Nuclear is doing quite well during this, and every other, cold snap, operating well above 90% capacity, a ridiculously high value (NEI). And not just that, but most individual nuclear plants actually produced more energy than normal because of the cold weather. The energy output of any thermal power plant depends on the temperature difference between the steam and the outside/condenser temperature (the Carnot cycle). So these really low temperatures actually increased the efficiency of the nuclear plants.

That can also be seen up here in the Pacific Northwest where our local nuclear power plant, Columbia Generating Station, set a new production record, sending more than 867 million kWhs of electricity to the Northwest power grid in December. That’s a capacity factor of 104%. And we’ve been cold, too. Colder than normal.

One nuclear plant, the Pilgrim Nuclear Power Station, was powered down after the storm had disrupted transmission lines that connect it up to the grid, but is now back up and running today. The lines were 25 miles from the plant and no problems occurred at the plant itself.

The necessary machinations by electricity suppliers to deal with such extreme changes are not without cost. Electricity costs are directly proportional to how well the utilities can predict demand and usage. Because it's costly to ramp power plants up and down, Duke Power, for example, annually loses about $10 million from weather prediction errors (Ron Keener). Hurricane Hugo alone cost Duke Power about $65 million.

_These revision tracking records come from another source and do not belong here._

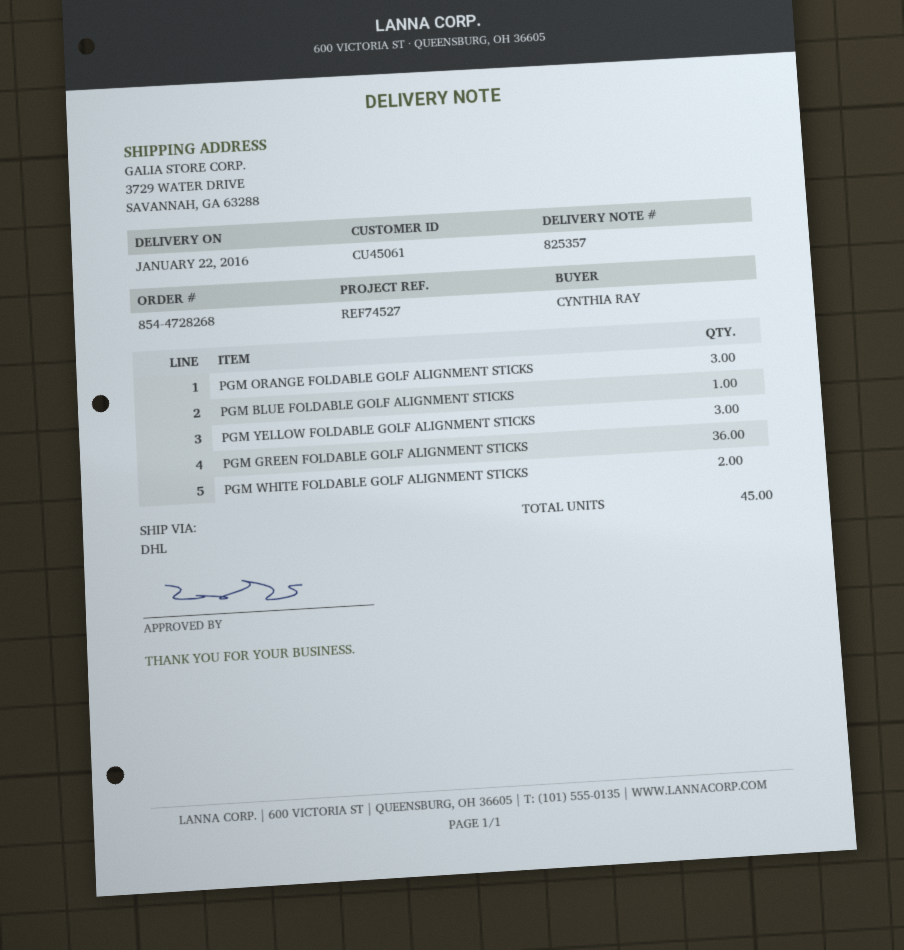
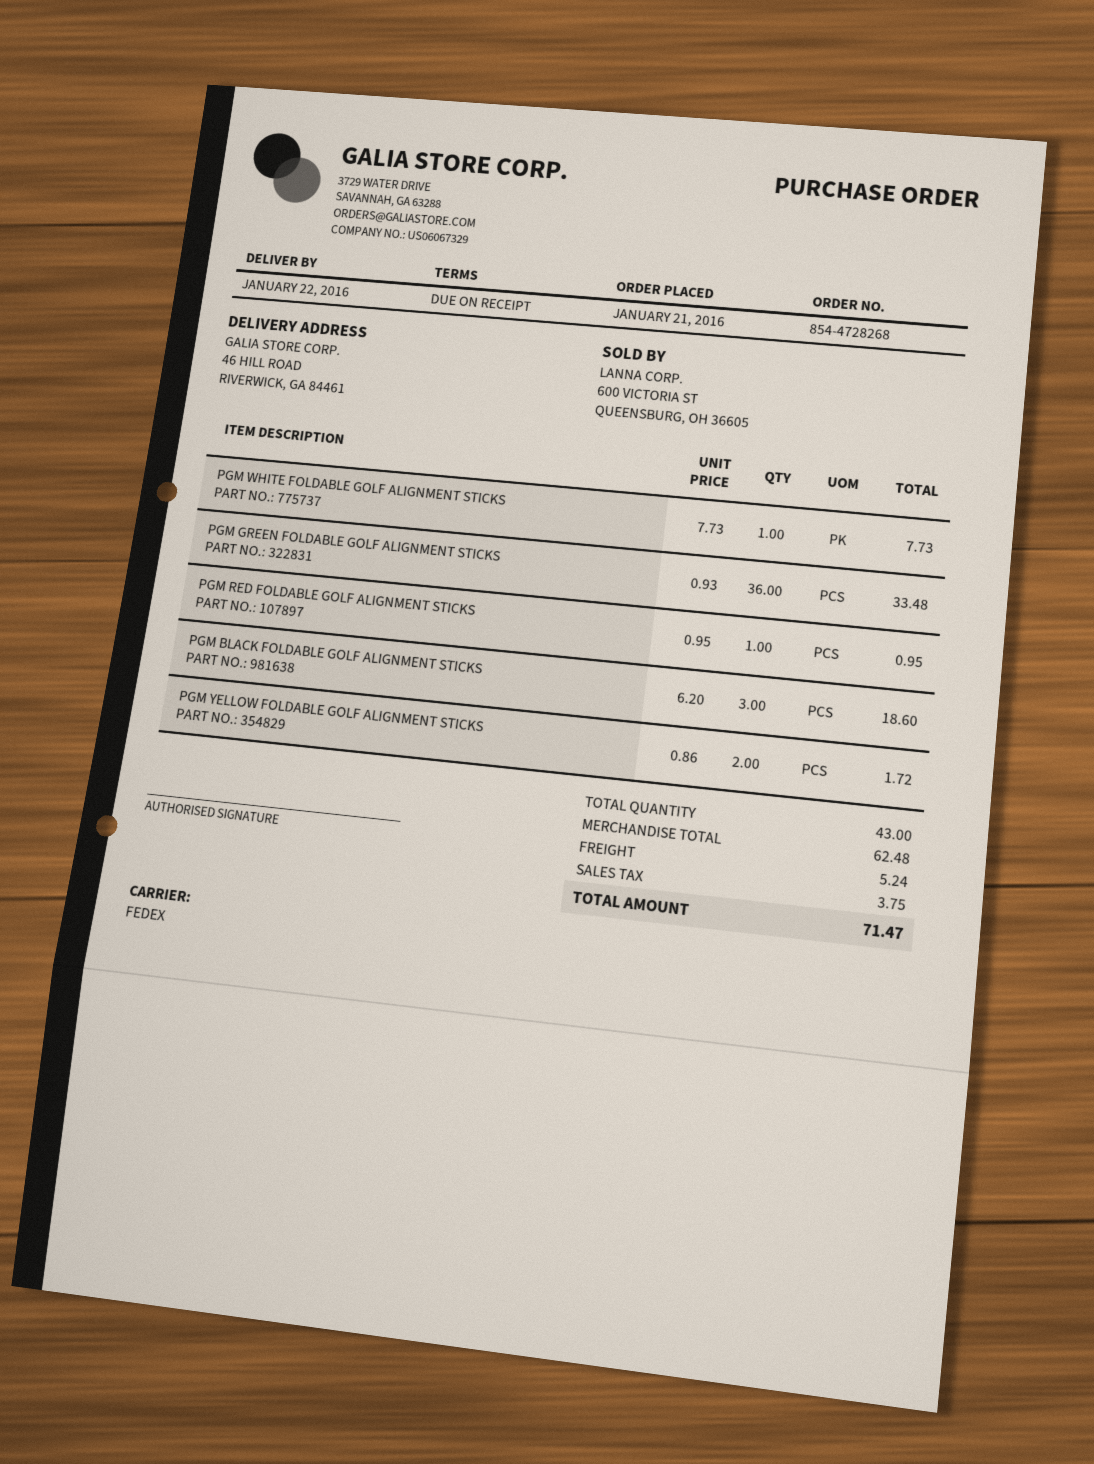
shipping method: DHL -> FedEx
ship to: 3729 WATER DRIVE, SAVANNAH, GA 63288 -> 46 HILL ROAD, RIVERWICK, GA 84461
PGM ORANGE FOLDABLE GOLF ALIGNMENT STICKS: 3 -> none
PGM BLUE FOLDABLE GOLF ALIGNMENT STICKS: 1 -> none
PGM YELLOW FOLDABLE GOLF ALIGNMENT STICKS: 3 -> 2
PGM WHITE FOLDABLE GOLF ALIGNMENT STICKS: 2 -> 1
PGM RED FOLDABLE GOLF ALIGNMENT STICKS: none -> 1
PGM BLACK FOLDABLE GOLF ALIGNMENT STICKS: none -> 3
total quantity: 45 -> 43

The polar vortex of 2014 cost the United States about $500 million dollars. But nuclear was the only source that did not add anything to that cost.

A diverse energy mix is really, really important.  A third fossil, a third nuclear and a third renewable would make a diverse mix that would handle anything Nature or humans could throw at us. It would be sustainable and would cut production costs and emissions by about half that of the baseline mix we have now.

As extreme weather expands over this century, such diversity would make a huge difference.